Manipulation and modelling of microalgae for enhanced wastewater phosphorus removal
This project aims to improve and inform the way in which ponds are operated while simultaneously improving pond operation and resilience.
High rate algal ponds are a promising alternative for the removal of excess nutrients from secondary effluent, providing both the potential for recovery of phosphorus and a renewable process; neither of which are provided by the current standard of iron dosing. However, HRAPs come with their own set of challenges. Low growth rates compared to other wastewater technologies and the requirement for light penetration require a higher retention time and low pond depth, in turn leading to very large surface area requirements. Additionally, the process requires separation of biomass for the effluent, which incurs further running costs. To improve the viability of HRAPs, it is necessary to develop methodologies and tools for improving HRAP function. Through literature review, polyphosphates and “luxury uptake” were identified as good targets for the manipulation of phosphorus uptake. The project initially focused on learning and developing tools for detection of polyphosphate and investigation into the link between Psr1 and polyphosphates. Through the dual-pronged approach of bioinformatics and molecular investigation the project will improve and inform the way in which ponds are operated while simultaneously improving pond operation and resilience.
High Level Research Objectives
Improve viability of Raceway ponds for wastewater treatment
Improve reliability of microalgal species for wastewater treatment
Develop modelling tools for bioreactor operation.
To explore algal storage and uptake mechanism, we are working on understanding the Psr1 gene. Psr1 is a gene which affects many aspects of starvation responses in C. reinhardtii. A literature review has identified a putative link between Psr1 mutants and polyphosphate metabolism.
We are confirming this link, and have identified a shortlist of candidate genes via analysis of RNAseq data. These genes will be assayed for polyphosphate-associated activity followed by further characterisation and potential overexpression/knockout studies in Chlamydomonas. We then aim to further develop these constructs with the aim manipulating microalgae to to improve P content of biomass and aim to transfer these findings in model organism to candidate species AV-12.
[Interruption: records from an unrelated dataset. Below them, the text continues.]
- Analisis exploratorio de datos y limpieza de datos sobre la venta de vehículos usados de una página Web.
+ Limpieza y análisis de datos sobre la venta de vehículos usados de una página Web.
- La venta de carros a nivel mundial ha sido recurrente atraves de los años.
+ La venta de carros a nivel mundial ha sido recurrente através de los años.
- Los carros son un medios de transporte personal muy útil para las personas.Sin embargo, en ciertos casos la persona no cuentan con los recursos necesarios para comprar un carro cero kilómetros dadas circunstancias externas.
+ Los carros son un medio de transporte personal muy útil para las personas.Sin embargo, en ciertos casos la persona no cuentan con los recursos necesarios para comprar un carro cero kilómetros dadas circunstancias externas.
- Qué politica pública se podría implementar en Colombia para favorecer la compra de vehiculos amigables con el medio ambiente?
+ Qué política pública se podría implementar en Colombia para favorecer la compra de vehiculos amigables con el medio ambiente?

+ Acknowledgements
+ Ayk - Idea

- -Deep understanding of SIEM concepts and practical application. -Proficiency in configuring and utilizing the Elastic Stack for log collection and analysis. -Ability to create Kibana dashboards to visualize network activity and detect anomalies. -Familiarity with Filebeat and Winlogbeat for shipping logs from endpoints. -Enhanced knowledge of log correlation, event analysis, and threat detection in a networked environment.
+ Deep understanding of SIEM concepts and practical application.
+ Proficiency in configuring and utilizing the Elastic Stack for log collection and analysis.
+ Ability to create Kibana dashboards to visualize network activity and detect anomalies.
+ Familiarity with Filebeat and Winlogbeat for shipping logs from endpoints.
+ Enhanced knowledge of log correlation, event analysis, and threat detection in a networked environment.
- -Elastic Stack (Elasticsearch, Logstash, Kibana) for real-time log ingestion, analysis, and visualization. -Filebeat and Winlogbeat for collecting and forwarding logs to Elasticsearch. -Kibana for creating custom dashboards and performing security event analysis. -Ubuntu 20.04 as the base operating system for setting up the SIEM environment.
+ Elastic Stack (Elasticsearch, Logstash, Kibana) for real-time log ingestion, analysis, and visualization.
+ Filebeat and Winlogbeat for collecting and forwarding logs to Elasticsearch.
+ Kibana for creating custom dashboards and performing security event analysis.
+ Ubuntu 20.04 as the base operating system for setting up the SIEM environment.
Given time constraints we will also investigate Polyphosphate metabolism through cell sorting. We are currently developing methods for qualitatively and quantitatively assessing polyphosphate content as a selection criterion via FACS, which will enable cell cycle and expression analysis.
The project aims to understand and then enhance the update of phosphorus / phosphate by micro-algae, in order to develop a means to recover / recycle phosphate from waste water in a sustainable manner. We aim to exploit algal genetics to enhance phosphorus uptake, both amount and rate, and to find an acceptable end use for the algal biomass, such as fertiliser substitute or animal feed. Bioinformatics studies will shine further light on the understudied subject of phosphorus metabolism in Chlorophytes.